Is my right hon. Friend aware that one does not have to be envious or lacking in admiration for the judiciary to question the wisdom of yesterday's announcement?

Mr. Biffen

I quite agree.

Mr. Frank Hooley (Sheffield, Heeley)

When will the Leader of the House lay an order to extend the life of the Procedure (Finance) Committee, as that Committee manifestly cannot complete its complicated tasks this Session?

Mr. Biffen

The matter is now before me and I have sympathy with the hon. Gentleman's point.

Mr. Teddy Taylor (Southend, East)

Given the Government's splendid championing of international law, particularly over the Falkland Islands, will my right hon. Friend urge his colleagues—especially the Secretary of State for Trade—to make an early statement clarifying the exact position on the report in The Daily Telegraph yesterday that the Government have started to issue certificates in relation to the Arab boycott saying that exports do not have an Israeli content? That is an illegal restraint of trade.

Mr. Biffen

I have no wish to comment on a newspaper report, but I shall draw that point to the attention of the Secretary of State for Trade.

Mr. George Cunningham (Islington, South and Finsbury)
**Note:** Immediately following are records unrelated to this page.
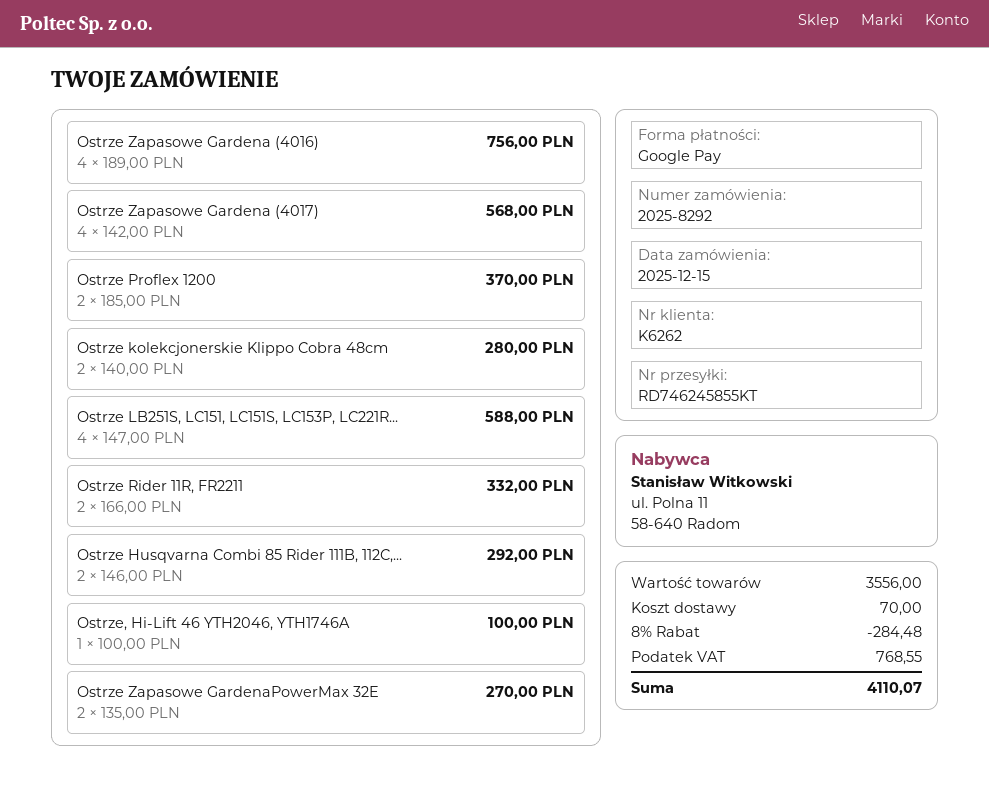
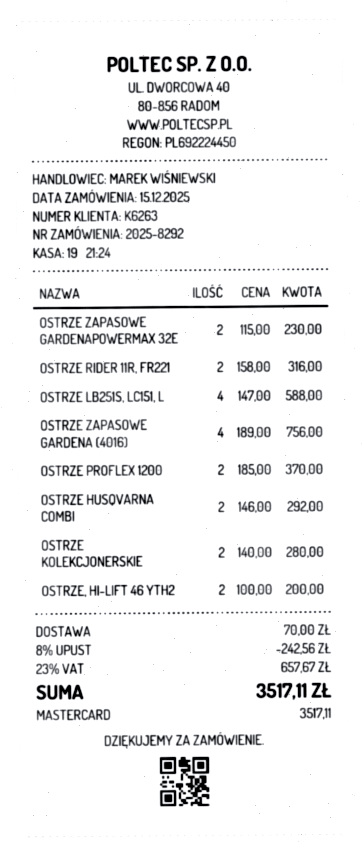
customer number: K6262 -> K6263
payment method: Google Pay -> Mastercard
Ostrze Zapasowe Gardena (4017): 4 x 142.00 = 568.00 -> none
Ostrze Rider 11R, FR2211: 2 x 166.00 = 332.00 -> 2 x 158.00 = 316.00
Ostrze, Hi-Lift 46 YTH2046, YTH1746A: 1 x 100.00 = 100.00 -> 2 x 100.00 = 200.00
Ostrze Zapasowe GardenaPowerMax 32E: 2 x 135.00 = 270.00 -> 2 x 115.00 = 230.00
discount: 8% = 284.48 -> 8% = 242.56
tax: 768.55 -> 657.67
total: 4110.07 -> 3517.11

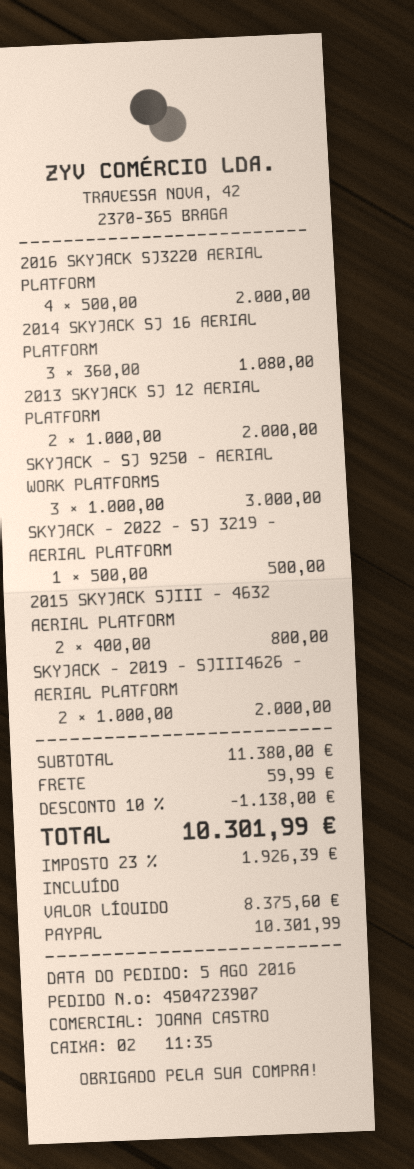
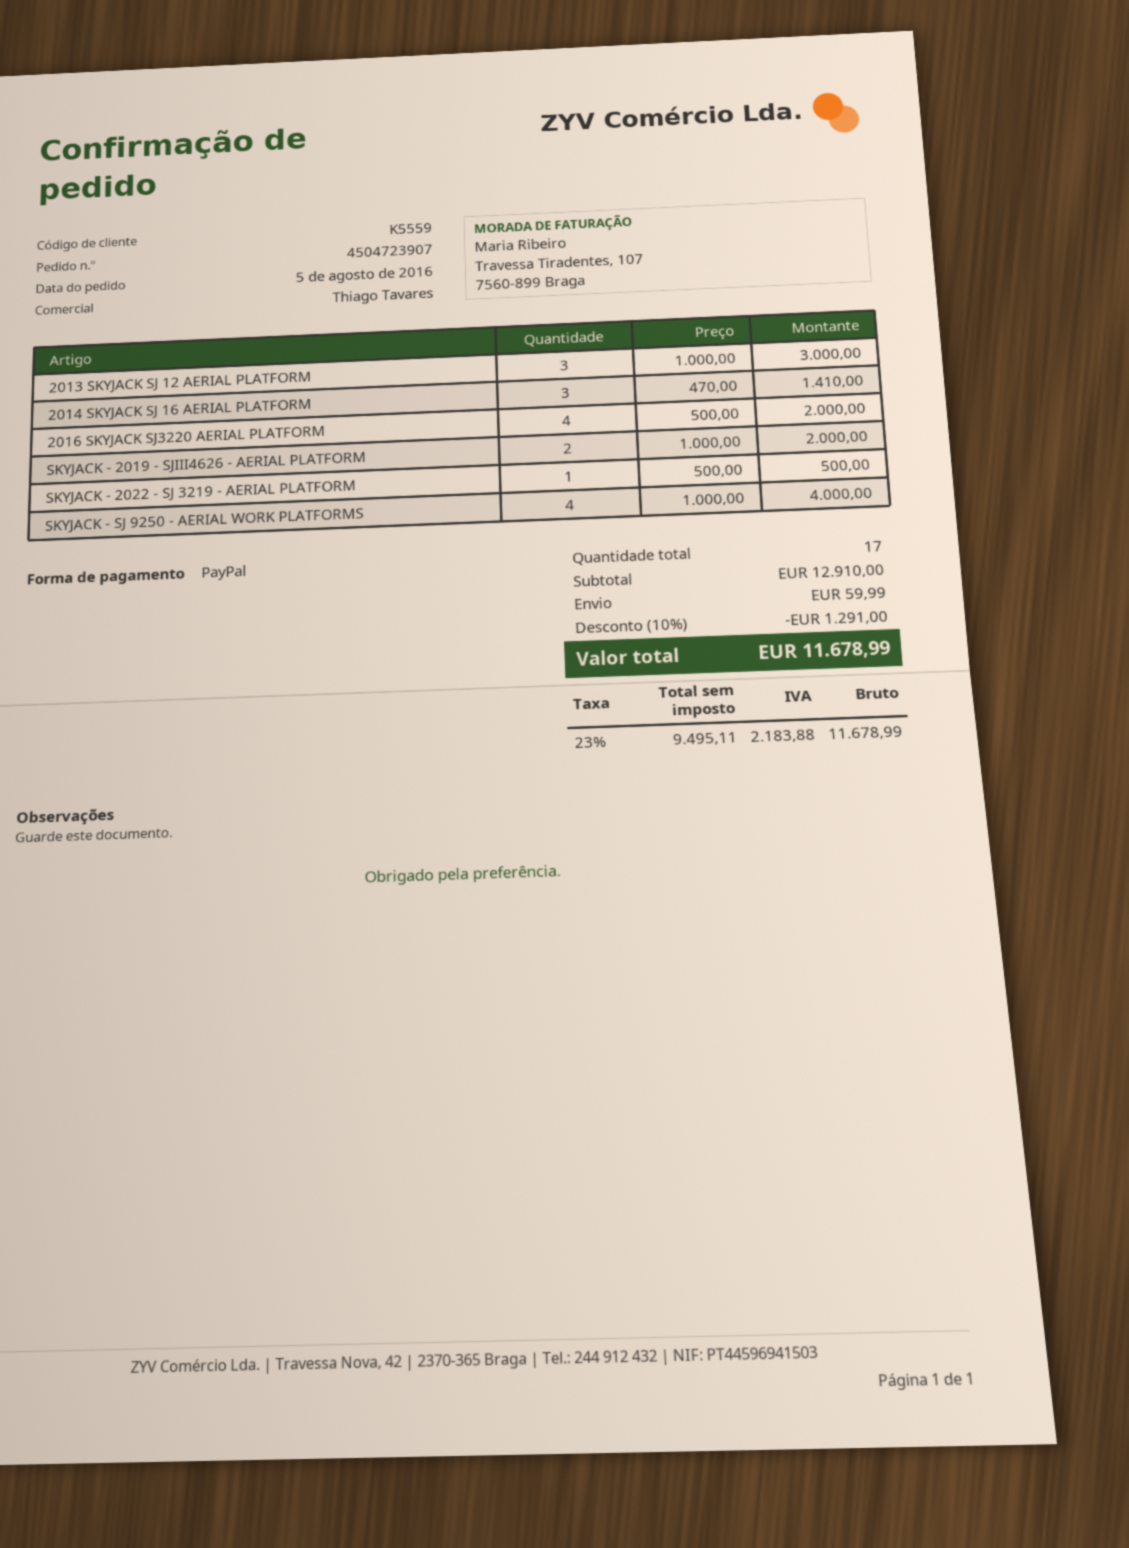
sales rep: JOANA CASTRO -> Thiago Tavares
2014 SKYJACK SJ 16 AERIAL PLATFORM: 3 x 360.00 = 1080.00 -> 3 x 470.00 = 1410.00
2013 SKYJACK SJ 12 AERIAL PLATFORM: 2 x 1000.00 = 2000.00 -> 3 x 1000.00 = 3000.00
SKYJACK - SJ 9250 - AERIAL WORK PLATFORMS: 3 x 1000.00 = 3000.00 -> 4 x 1000.00 = 4000.00
2015 SKYJACK SJIII - 4632 AERIAL PLATFORM: 2 x 400.00 = 800.00 -> none
subtotal: 11380.00 -> 12910.00
discount: 10% = 1138.00 -> 10% = 1291.00
net: 8375.60 -> 9495.11
tax: 23% = 1926.39 -> 23% = 2183.88
total: 10301.99 -> 11678.99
Did the Leader of the House notice the exchange with the Prime Minister a few minutes ago about the applicability of the laws of war to the Falklands issue? Will he arrange for the Attorney-General to make a statement on the matter next week? Many important points are involved in addition to the one that I referred to and which the Prime Minister picked up.

Mr. Biffen

I shall certainly draw the Attorney-General's attention to that point. However, I do not wish to comment on it.

Mr. D. N. Campbell-Savours (Workington)

Flow about that promised debate on the Middle East?

Mr. Biffen

Wisely, the House has taken the view that there should be a series of debates on the Falklands crisis. In those circumstances, damage is inevitably done to other aspirations in the parliamentary programme and the debate on the Middle East has taken on something of the aspect of a mirage.

Mr. Barry Sheerman (Huddersfield, East)

Will the right hon. Gentleman arrange an early debate on the role of free and independent media in a democratic society? Given the week's events, is it not important that we should once again consider the independence of our media, their relationship to the Government in office—whatever the crisis—and the value, at all times, of those independent media?

Mr. Biffen

At Question Time, my right hon. Friend the Prime Minister asserted most robustly her commitment and that of the Government to the concept of free media. There is no need for a debate in the House to confirm something that is felt in all quarters.

Mr. Dennis Skinner (Bolsover)

As the judges are to get salary increases of more than 18 per cent. and as top civil servants are to get increases of more than 14 per cent., and as it is accepted that many of them have benefitted from the tax changes in the past three years under this Government while the nurses have been adversely affected by those taxes and have been awarded only 6.4 per cent., will the right hon. Gentleman arrange for the Secretary of State for Social Services to make a statement next week, giving the nurses an increase that is at least in line with the rate of inflation, as measured by the Government's taxes and prices index? Will he accept that our request is not born of bitterness or envy, but of a sense of fairness?

Mr. Biffen

The hon. Gentleman has made such a lengthy speech that I hope he will accept, out of a sense of fairness, that there will not be a statement.